Pohlig-Hellman in multiplicative groups Z_p

Pohlig-Hellman algorithm computes discrete logarithm in a group G by computing discrete logarithm in subgroups of a group G. If we want to compute x from y:

y = g^l (mod p)

we can do it by computing discrete logarithms in subgroups of order p_1, p_2, ..., p_r where n = p_1^e_1 * p_2^e_2 * ... * p_r^e_r and n is order of g.

Now we define l_i = l mod p_i^e_i for each 1 <= i <= r. It holds:

  • l = l_1 (mod p_1^e_1)
  • l = l_2 (mod p_2^e_2)
  • ...
  • l = l_r (mod p_r^e_r)

We know that factors p_i^e_i are pairwise coprime, so by Chinese Remainder Theorem we know that there exists a solution l to the equations above (and all solutions are congruent modulo n.

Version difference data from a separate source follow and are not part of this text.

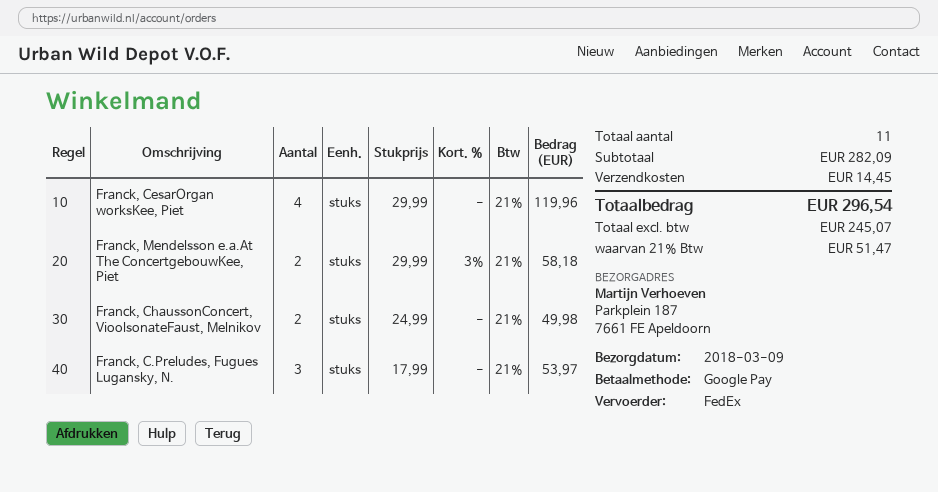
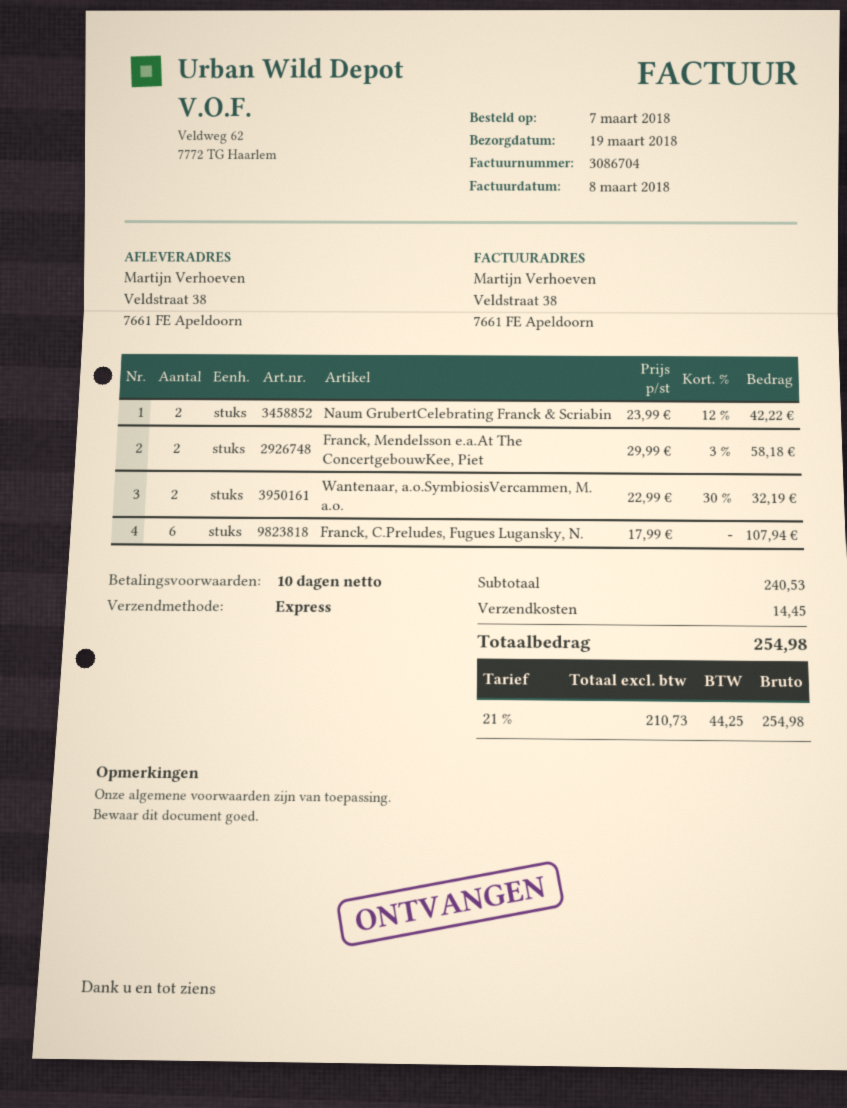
delivery date: 2018-03-09 -> 2018-03-19
shipping method: FedEx -> express
ship to: Parkplein 187, 7661 FE Apeldoorn -> Veldstraat 38, 7661 FE Apeldoorn
Franck, CesarOrgan worksKee, Piet: 4 x 29.99 = 119.96 -> none
Franck, ChaussonConcert, VioolsonateFaust, Melnikov: 2 x 24.99 = 49.98 -> none
Franck, C.Preludes, Fugues Lugansky, N.: 3 x 17.99 = 53.97 -> 6 x 17.99 = 107.94
Naum GrubertCelebrating Franck & Scriabin: none -> 2 x 23.99 - 12% = 42.22
Wantenaar, a.o.SymbiosisVercammen, M. a.o.: none -> 2 x 22.99 - 30% = 32.19
subtotal: 282.09 -> 240.53
net: 245.07 -> 210.73
tax: 21% = 51.47 -> 21% = 44.25
total: 296.54 -> 254.98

Let's define g0 = g^(n/p_1) and y0 = y^(n/p_1). It holds y0 = g0^l. The order of g0 is p_1.

Let's observe also that g0^l = g0^l_1 (see CRT in number_theory.md).

g0^l = g0^(l_1 * M_1 * N_1 + ... + l_r * M_r * N_r) 

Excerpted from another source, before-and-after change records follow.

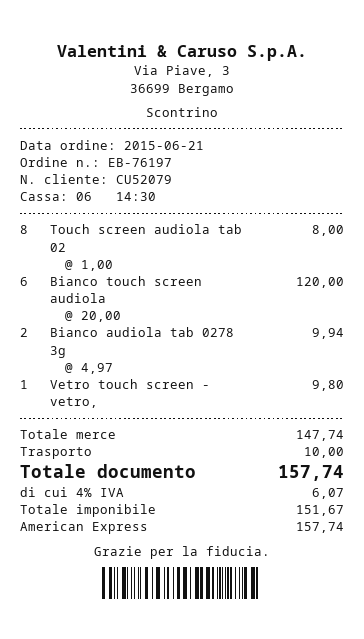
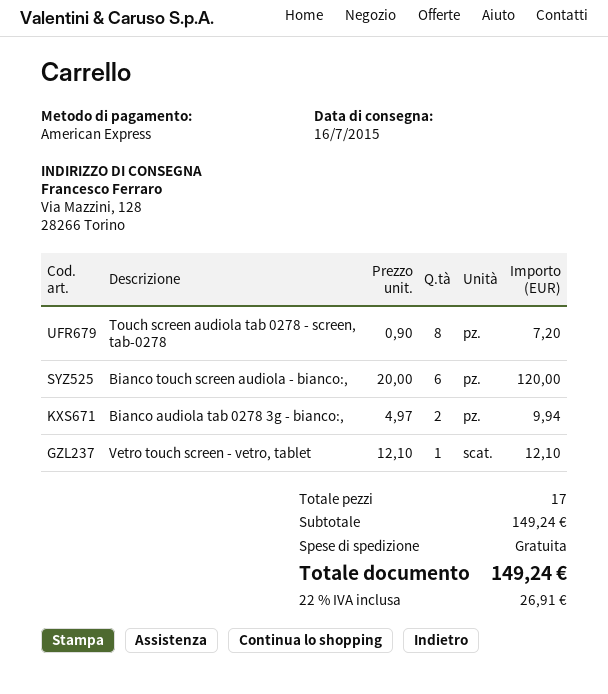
Touch screen audiola tab 02: 8 x 1.00 = 8.00 -> 8 x 0.90 = 7.20
Vetro touch screen - vetro,: 1 x 9.80 = 9.80 -> 1 x 12.10 = 12.10
subtotal: 147.74 -> 149.24
shipping: 10.00 -> 0.00
tax: 4% = 6.07 -> 22% = 26.91
total: 157.74 -> 149.24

where N_i = n / p_i^e_i and M_i * N_i + m_i * n_i = 1. We can see that l_i * M_i * N_i for i > 1 contains p_1 (order of g0) and thus:

g0^l = g0^(l_1 * M_1 * N_1) 

We also know M_1 * N_1 + m_1 * n_1 = 1 and thus:

g0^(l_1 * M_1 * N_1) = (g0^(1 - m_1 * n_1)^l_1 = (g0/g0^(m_1 * n_1))^l_1 = g0^l_1

because g0^(m_1 * n_1) = 1 as n_1 is p_1^e_1 in our case and p_1 is order of g0.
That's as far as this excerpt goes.